The blasts came hard and fast, echoing through the air.

But soon, they began to fade… growing more distant with each thunderous boom, until there was only silence.

As for me, fear had consumed me so completely that I couldn’t cry or scream, afraid the enemy might hear me. The terror only showed itself through my trembling body. I remained in that silent, shaking state until the battle ended and calm returned to the area.

I quietly emerged from my hiding place, and my eyes were met with the still bodies of the martyrs.

Only then—when the shock faded and the fear began to loosen its grip—did I cry.

At first, it was soft. Then the tears came heavier, louder.

I didn’t care anymore if the enemy returned.

I don’t know why, but crying brought relief.

Through the tears, I even found myself smiling at them—waving a gentle goodbye.

Then, with careful steps, I began to move through the area, searching.

I was certain the fighter I knew was behind those fierce explosions.

And I had to find him.

I left the relative safety of the tree-covered area, my heart pounding with fear.

But I had to be sure he was okay.

So I gathered every ounce of courage I had, pushed past my trembling, and walked—

Through the fire, through the rubble, past the shattered remains of homes once full of life—

Until I found him.

He was lying there in a pool of blood, his legs gone, a burning tank beside him—the very one he had destroyed.

I ran to him, heart pounding, breath caught somewhere between terror and awe.

But when I reached him, he was smiling.

His face glowed with peace, not pain.

And then he spoke—his voice calm, almost gentle—as he said these simple words:

"Didn’t I tell you we would miss you, little one? Look… God helped me burn it. Alhamdulillah.

Now I must go—my brothers are waiting. See them? They’re waving to me… I’m coming.

The scent of musk is drawing me in… We’ll miss you, but I know your journey will end like ours.

We’ll wait for you, little one. Until we meet again."
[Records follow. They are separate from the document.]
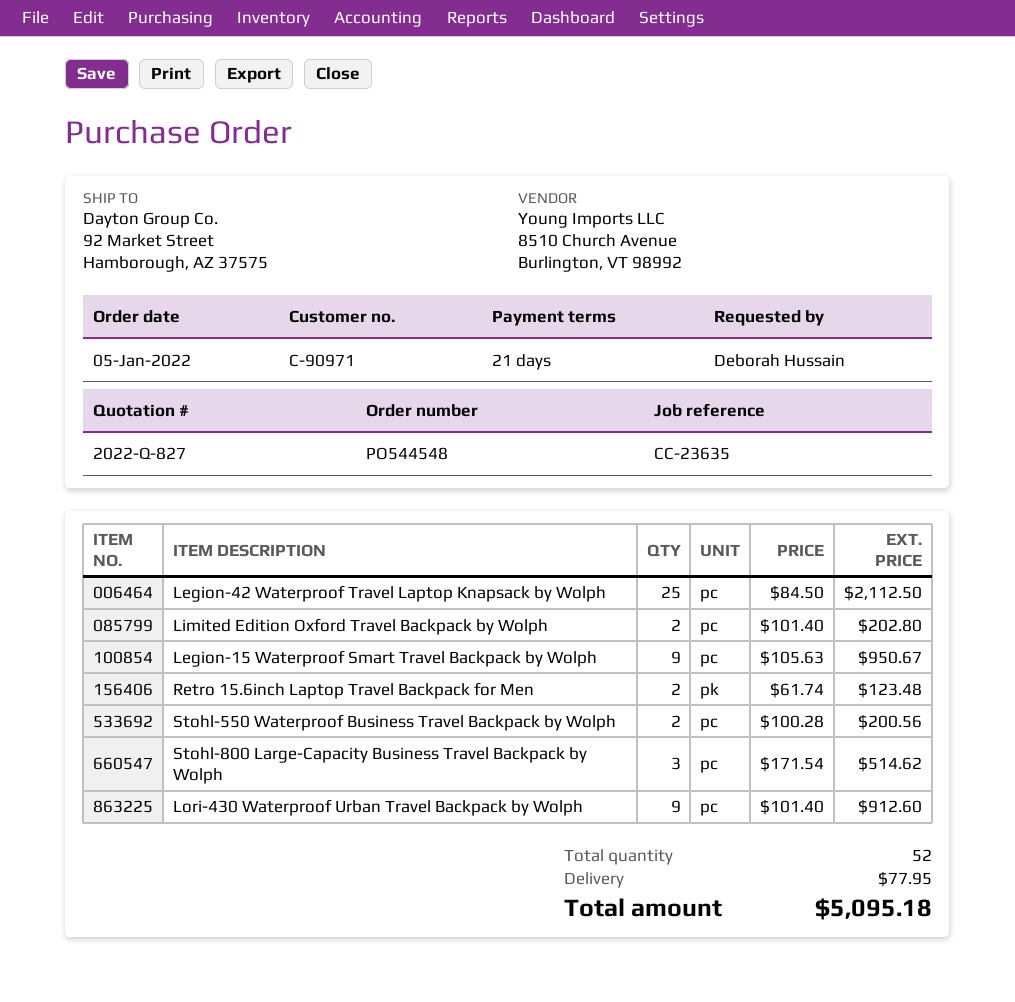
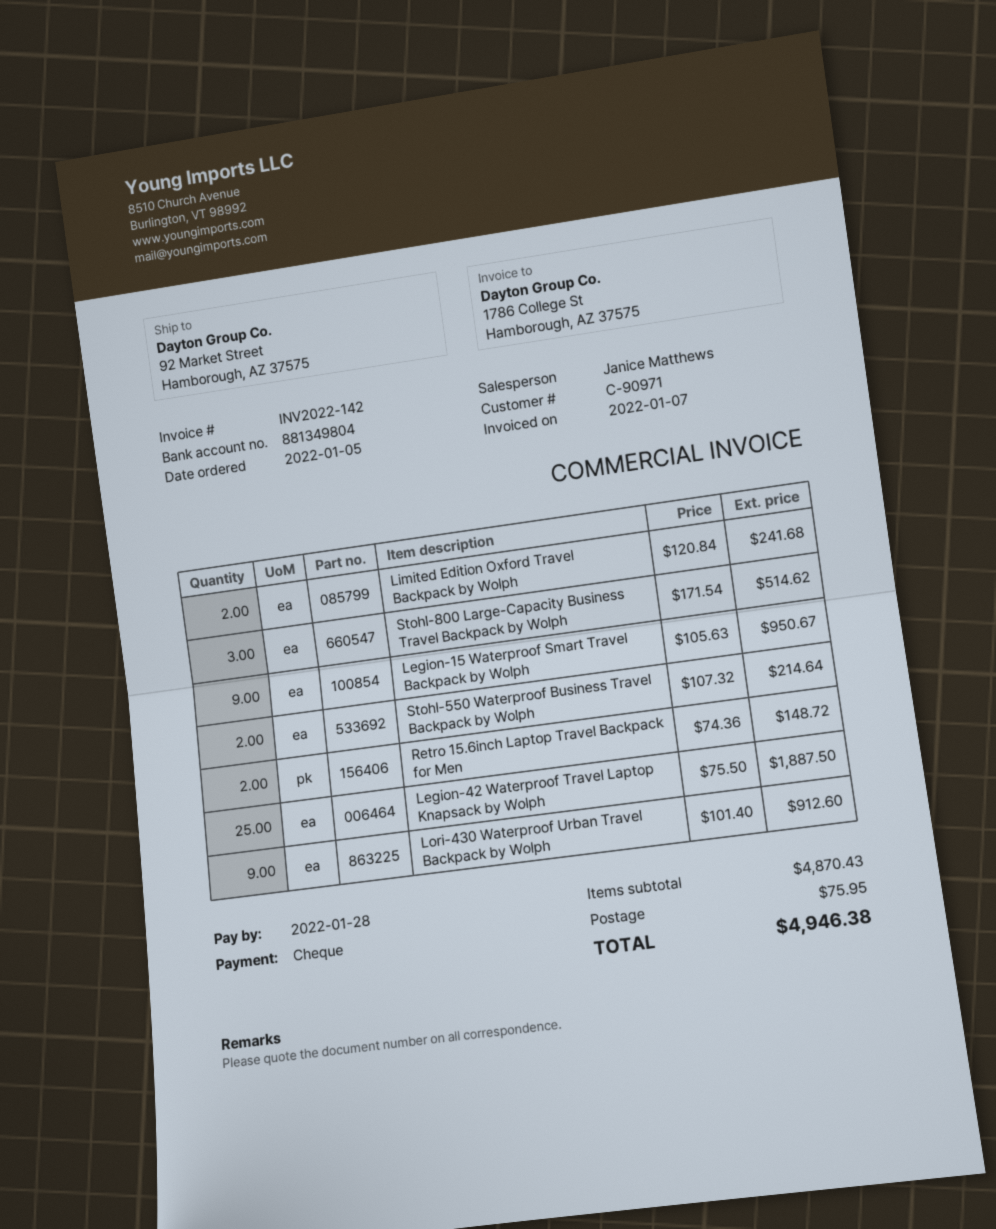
Legion-42 Waterproof Travel Laptop Knapsack by Wolph: 25 x 84.50 = 2112.50 -> 25 x 75.50 = 1887.50
Limited Edition Oxford Travel Backpack by Wolph: 2 x 101.40 = 202.80 -> 2 x 120.84 = 241.68
Retro 15.6inch Laptop Travel Backpack for Men: 2 x 61.74 = 123.48 -> 2 x 74.36 = 148.72
Stohl-550 Waterproof Business Travel Backpack by Wolph: 2 x 100.28 = 200.56 -> 2 x 107.32 = 214.64
shipping: 77.95 -> 75.95
total: 5095.18 -> 4946.38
Then he slowly closed his eyes, and his pure soul ascended to a better place.

As I stood on the verge of tears once more, my eyes landed on his weapon lying beside him.

I reached for it with trembling hands, and in that moment, the words of that 19-year-old hero rang in my ears—sharp and steady, like the blasts of his rifle.
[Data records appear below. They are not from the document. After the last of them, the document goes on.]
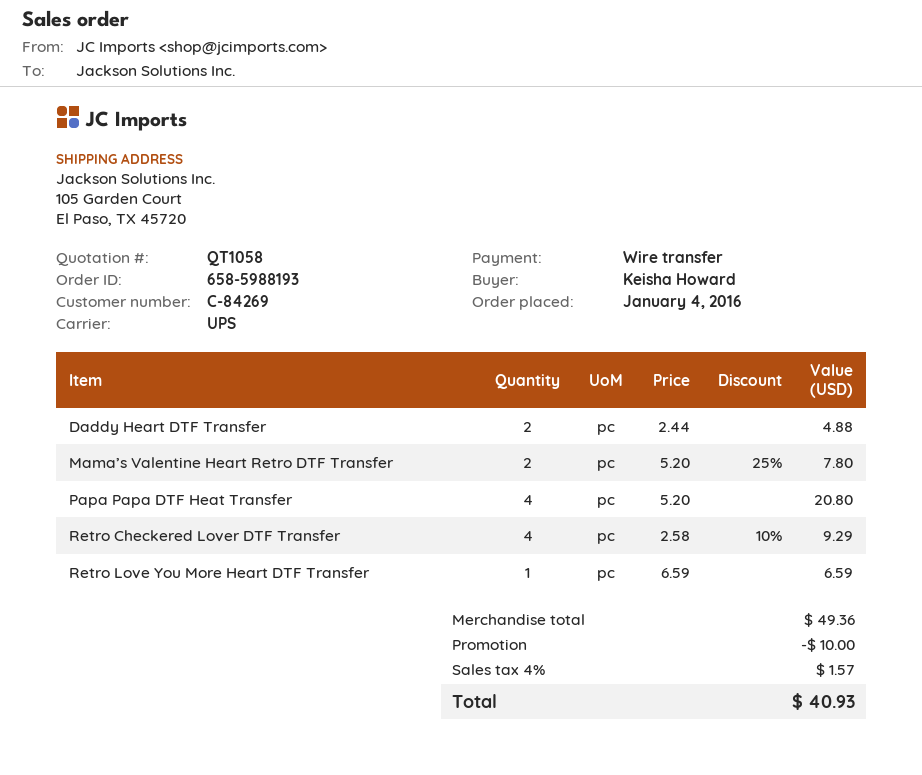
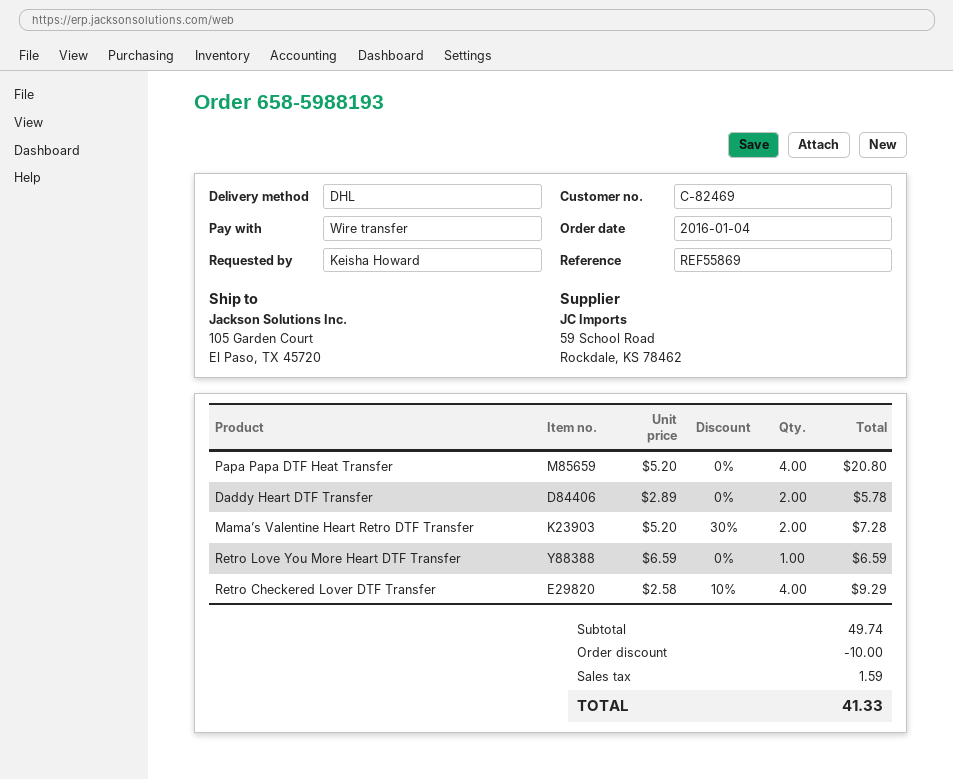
customer number: C-84269 -> C-82469
shipping method: UPS -> DHL
Daddy Heart DTF Transfer: 2 x 2.44 = 4.88 -> 2 x 2.89 = 5.78
Mama’s Valentine Heart Retro DTF Transfer: 2 x 5.20 - 25% = 7.80 -> 2 x 5.20 - 30% = 7.28
subtotal: 49.36 -> 49.74
tax: 1.57 -> 1.59
total: 40.93 -> 41.33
With every ounce of resolve, I swallowed my grief.

There was no room for tears anymore.

Not even for a child like me.

With the same quiet determination, I knelt beside the martyr’s body and embraced him.
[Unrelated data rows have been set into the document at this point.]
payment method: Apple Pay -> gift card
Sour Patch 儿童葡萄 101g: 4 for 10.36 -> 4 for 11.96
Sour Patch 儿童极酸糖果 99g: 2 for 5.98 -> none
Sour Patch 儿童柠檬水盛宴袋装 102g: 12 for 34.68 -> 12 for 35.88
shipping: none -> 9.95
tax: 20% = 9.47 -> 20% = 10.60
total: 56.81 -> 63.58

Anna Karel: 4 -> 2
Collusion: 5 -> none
In that moment, I realized just how deeply I loved him—and all those like him—even though I had known them only briefly.

I kissed his forehead, still warm with the echo of his final breath.

Then I stood, slowly, and lifted his weapon from the ground.

It felt heavy in my hands—not just in weight, but in meaning.

I carried it with the certainty that I would never set it down… not until my journey ended as theirs had.

Not until I joined them, God willing, in the most honored of places.